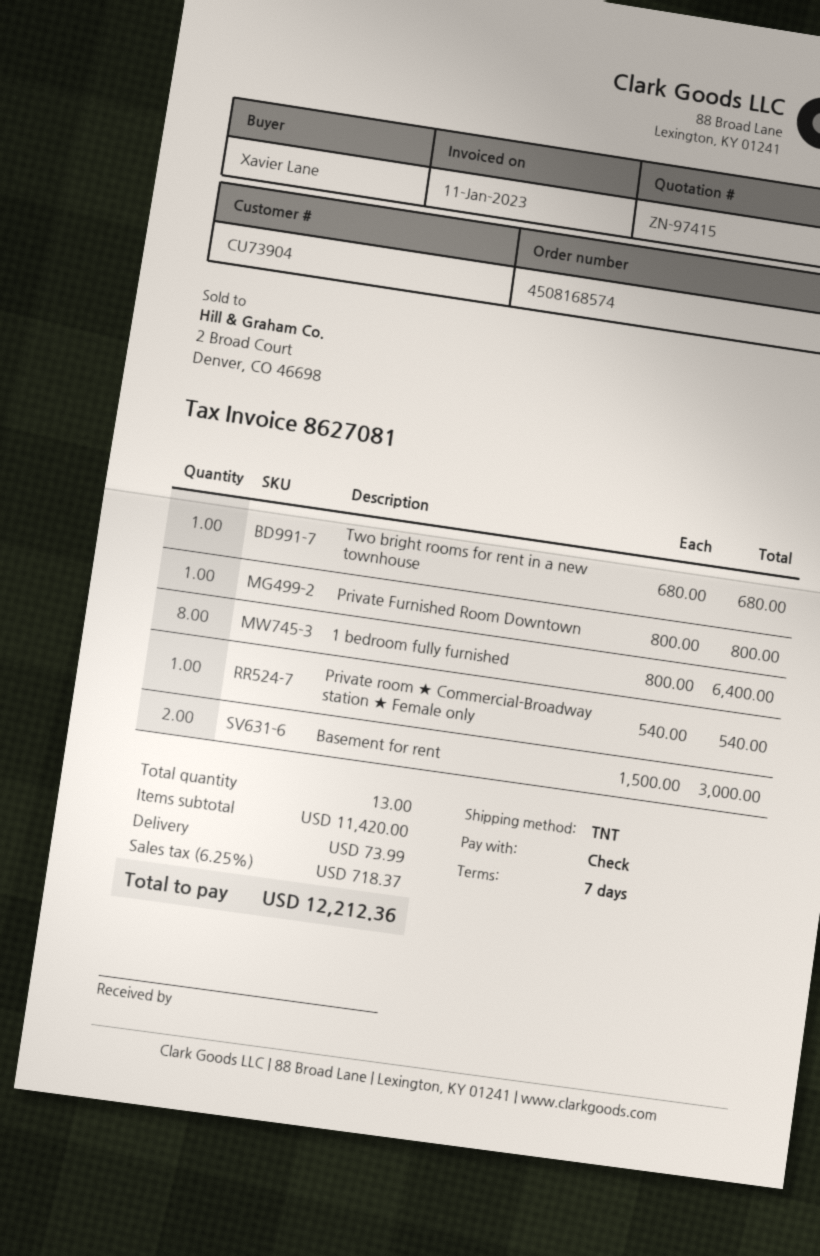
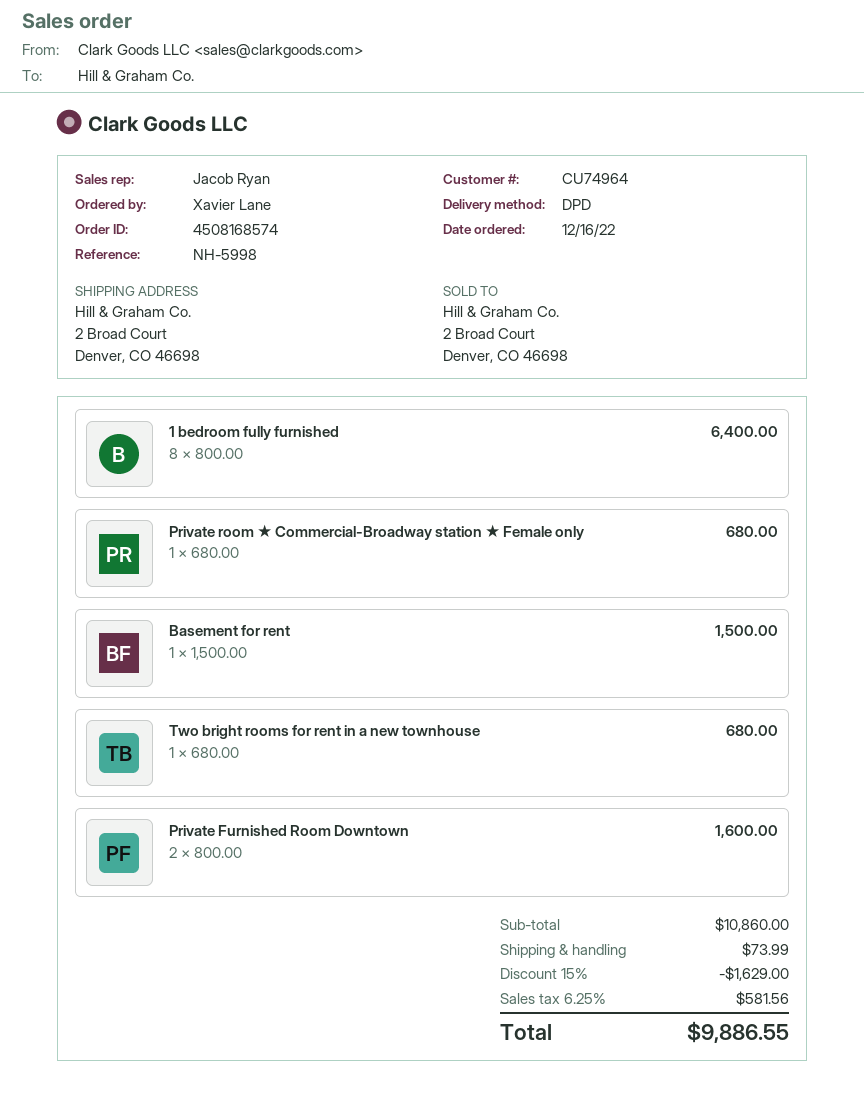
customer number: CU73904 -> CU74964
shipping method: TNT -> DPD
Private Furnished Room Downtown: 1 x 800.00 = 800.00 -> 2 x 800.00 = 1600.00
Private room ★ Commercial-Broadway station ★ Female only: 1 x 540.00 = 540.00 -> 1 x 680.00 = 680.00
Basement for rent: 2 x 1500.00 = 3000.00 -> 1 x 1500.00 = 1500.00
subtotal: 11420.00 -> 10860.00
discount: none -> 15% = 1629.00
tax: 6.25% = 718.37 -> 6.25% = 581.56
total: 12212.36 -> 9886.55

YOUR INSTRUCTIONS: All lines from the one containing "Private room ★" down to the final line above are to be restated word for word; leave out the rest.

ANSWER TO THIS PROBLEM:
Private room ★ Commercial-Broadway station ★ Female only: 1 x 540.00 = 540.00 -> 1 x 680.00 = 680.00
Basement for rent: 2 x 1500.00 = 3000.00 -> 1 x 1500.00 = 1500.00
subtotal: 11420.00 -> 10860.00
discount: none -> 15% = 1629.00
tax: 6.25% = 718.37 -> 6.25% = 581.56
total: 12212.36 -> 9886.55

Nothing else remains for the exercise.